Ciò significa, che il cane e la famiglia affronteranno un percorso legato ad intercettare le poche risorse del cane e impareranno a metterle a disposizione per un cambiamento di successo integrando il saper fare qualcosa con le difficoltà del non saper far tutto.
Il primo passo si chiama destrutturazione. L’obiettivo e poter dare giorno dopo giorno significati diversi alle paure del cane e all’impotenza percepita dei proprietari nell’affrontarle. Si traccia così un percorso legato alla consonanza intenzionale del sistema, imparare cioè a comunicare in modo efficace con il cane, sottolineando ai proprietari che comunicare con il cane significa soprattutto saperlo ascoltare nei suoi punti di forza e nelle sue vulnerabilità.
Successivamente l’Istruttore affronterà una ristrutturazione sistemica. Offrendo al cane sostenuto dalla famiglia nuove strategie per affrontare le paure, le irritazioni, le ipersensibilità del cane attraverso nuove risposte. Risposte, che all’inizio il cane potrebbe verosimilmente far fatica ad accettare. Però quando saranno comprese, non solo saranno accettate dal cane ma varranno per costruire (ristrutturazione) nuove esperienze molto meno costose per il soggetto in termini di disagio. Così il sistema famiglia con il cane cane in disagio avranno maggiori competenze espressive, in breve tempo i proprietari saranno in grado di orientare il percorso proposto in modo autonomo e virtuoso, i margini di miglioramento saranno evidenti in tempi ragionevolmente brevi per ritrovare un buon equilibrio.
Allora, in questa ultima fase appena descritta, se il medico aveva nel suo primo intervento stabilito un intervento con una terapia biologica, utilizzando farmaci (è necessario sottolineare come alcuni farmaci possono offrire non solo stati di maggiore calma, dove l’apprendimento è possibile per il cane ma creano anche processi chiamati in neurobiologia “neurogenesi”, cioé la formazione di nuovi neuroni pronti ad accogliere quanto propone l’istruttore con i famigliari umani al cane), una volta accertato che il processo virtuoso in atto, sopra descritto, provvederà con gioia a rivalutare la immediatamente la scelta biologica “obbligata” e in breve tempo prescriverà la sospensione dell’eventuale farmaco, prodotto naturale, nutraceutico o quanto l’atto medico lo ha portato a prescrivere.

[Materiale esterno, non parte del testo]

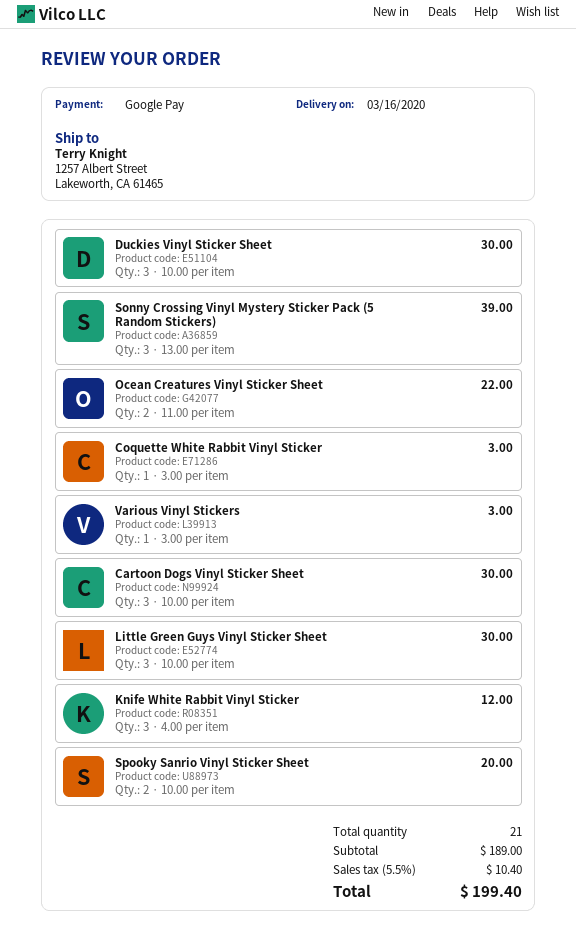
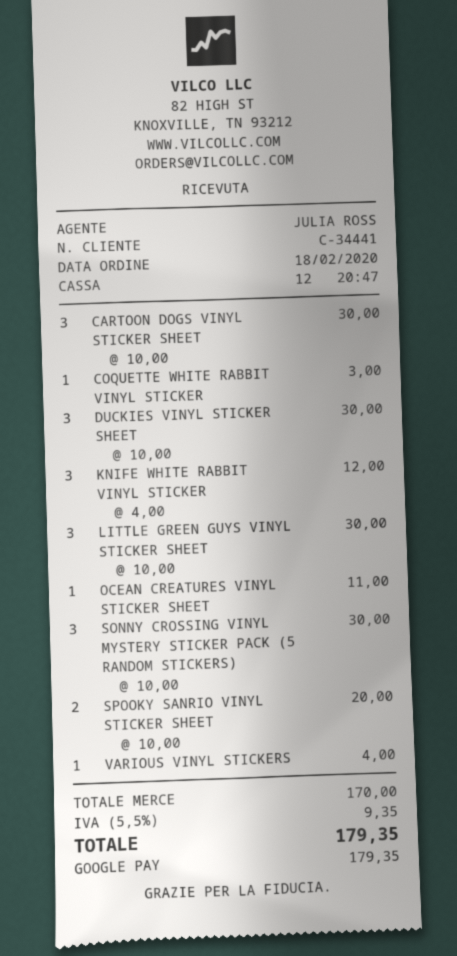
Sonny Crossing Vinyl Mystery Sticker Pack (5 Random Stickers): 3 x 13.00 = 39.00 -> 3 x 10.00 = 30.00
Ocean Creatures Vinyl Sticker Sheet: 2 x 11.00 = 22.00 -> 1 x 11.00 = 11.00
Various Vinyl Stickers: 1 x 3.00 = 3.00 -> 1 x 4.00 = 4.00
subtotal: 189.00 -> 170.00
tax: 5.5% = 10.40 -> 5.5% = 9.35
total: 199.40 -> 179.35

Questo vuole essere il mio contributo ai cani semi-selvatici e non solo a loro, ma a tutti i cani che nel terzo millennio in relazione del ben-essere, ritengo abbiano il diritto di essere curati e di professionisti seri che se ne prendano cura.
Sicuramente quanto ho scritto sarà migliorabile e anche criticabile.
Ma l’ho espresso in maniera costruttiva, non dogmatica, non violenta e neppure in nome della mia verità assoluta contro le bugie e le falsità di chi la pensa diverso da me.